Kudirat Motonmori Olatokunbo Kekere-Ekun, J.S.C.



– Olusola Laniyan, Esq.


– Olumuyiwa Akinboro, Esq.


⦿ FACT (as relating to the issues)

The prosecution’s case was that on the 6th day of April, 1996, at Suleja in Niger State, the appellant along with the other accused persons conspired amongst themselves to rob and did rob one Alhaji Zakari Mohammed (the deceased) of his video machine, while armed with a knife, which resulted in his death. The wife and son of the deceased testified as PW1 and PW2 respectively. They stated that on the fateful day, some people came to their house at Suleja at about 3.30 am and started beating the deceased and asking him for money. They took away their video machine. PW2 stated that one of the robbers ran to his father’s room and removed something contained in a black leather bag from a box in the room. He identified the 1st accused person who is his cousin as the person who removed the item. PW1 and PW2 testified that the deceased was injured and covered with blood with cuts on his abdomen, hand and back. He later died from the injuries sustained in the incident.
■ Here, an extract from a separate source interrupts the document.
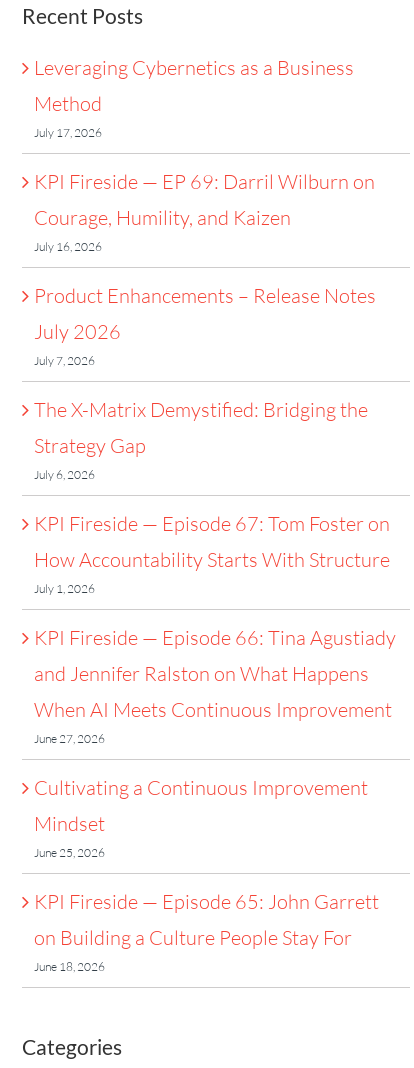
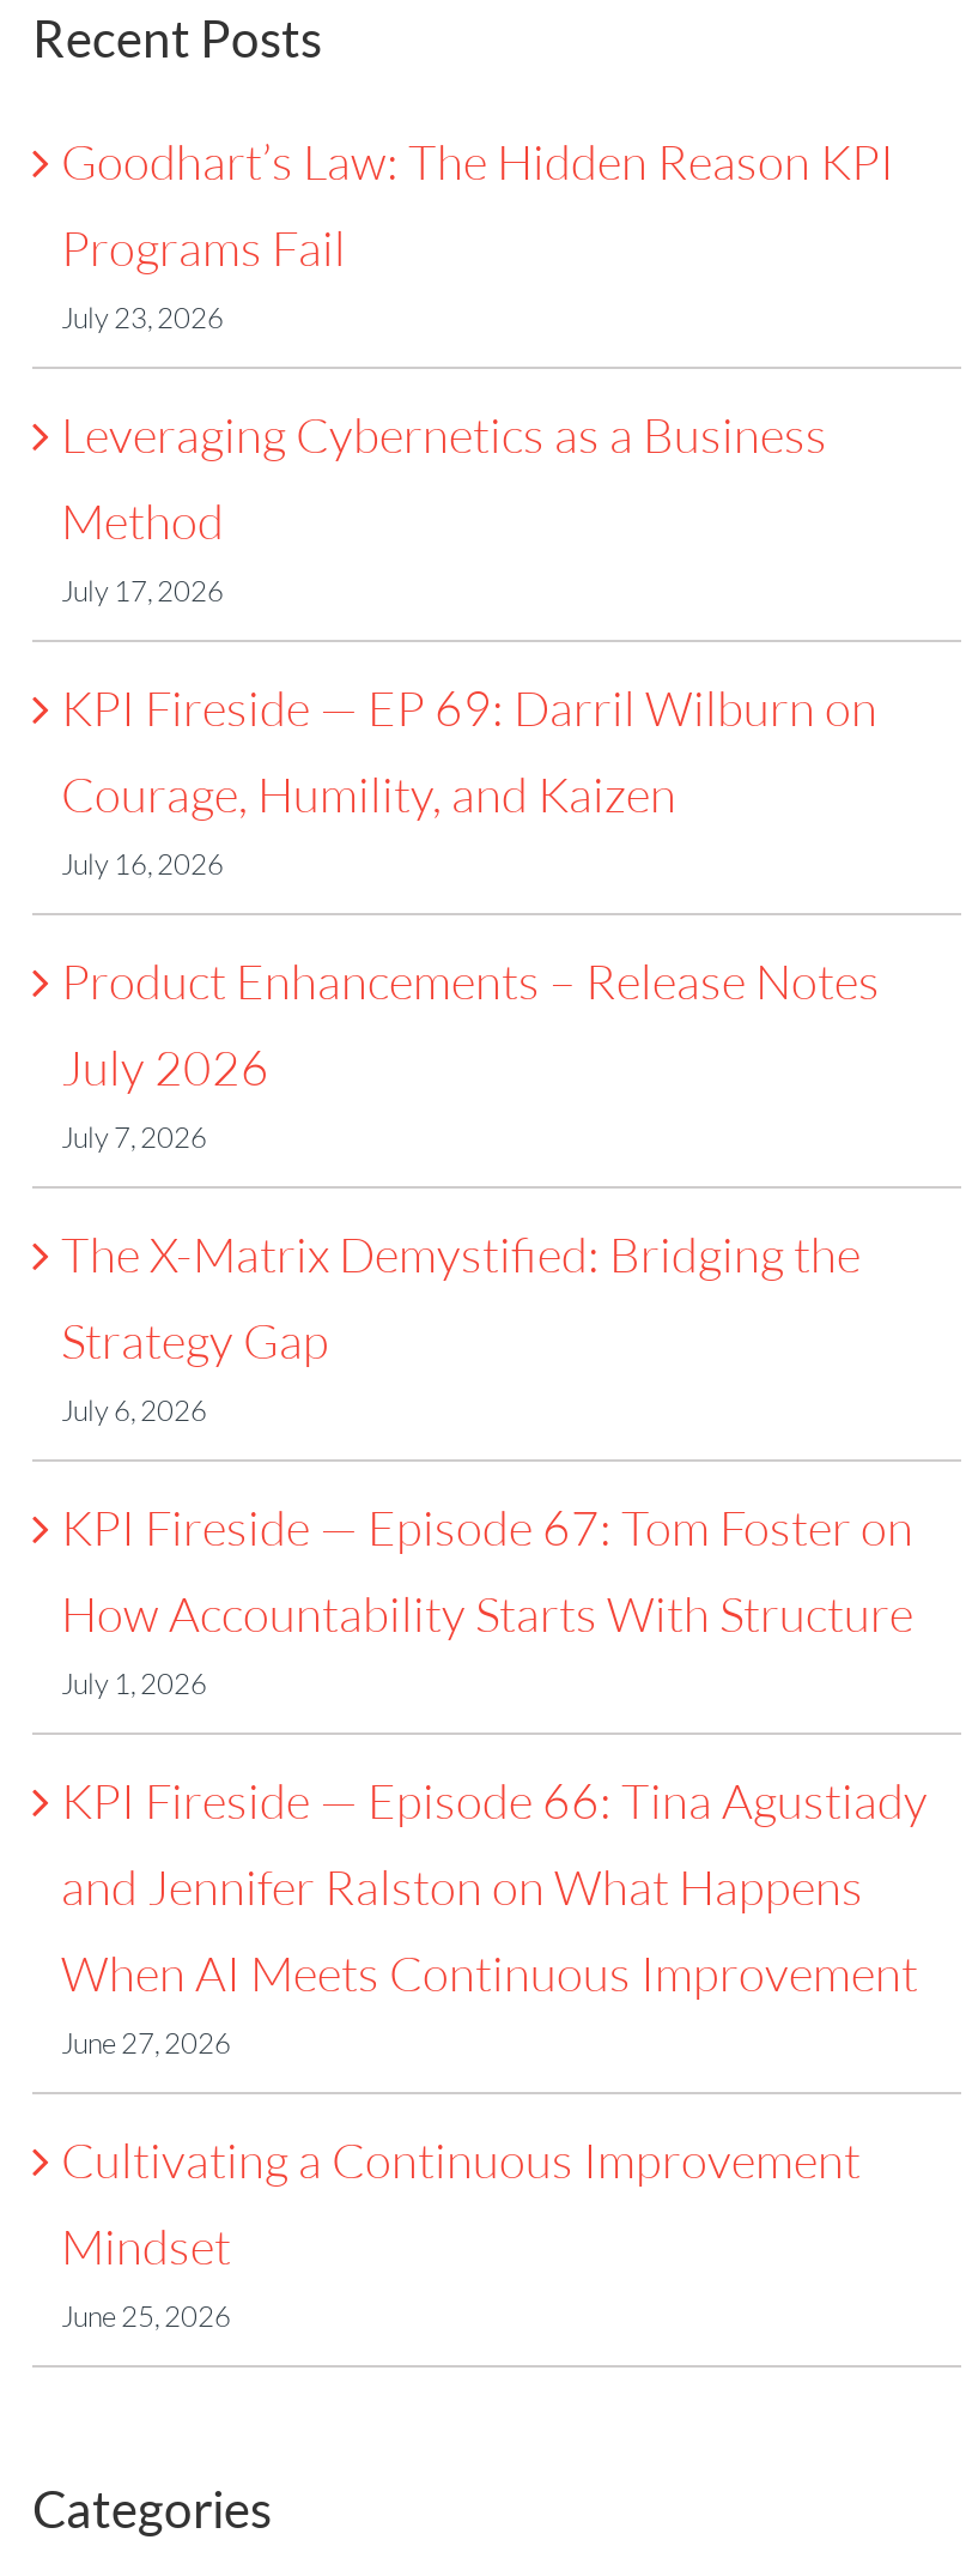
none -> [61,131,894,335] Goodhart’s Law: The Hidden Reason KPI | Programs Fail | July 23, 2026
moved [34,55,396,860] -> [61,404,928,2333]: Leveraging Cybernetics as a Business | Method | July 17, 2026 | ... | Mindset | June 25, 2026
[34,889,379,974] KPI Fireside — Episode 65: John Garrett | on Building a Culture People Stay For | June 18, 2026 -> none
During the course of their investigation the Police arrested the appellant and the other accused persons. The appellant made an extra-judicial statement to the Police, which was tendered at the trial and marked Exhibit D. Neither the appellant nor his counsel objected to its admissibility.

In his defence, the appellant testified on his own behalf and did not call any witness. He denied any involvement in the robbery incident. He also denied making any statement to the police.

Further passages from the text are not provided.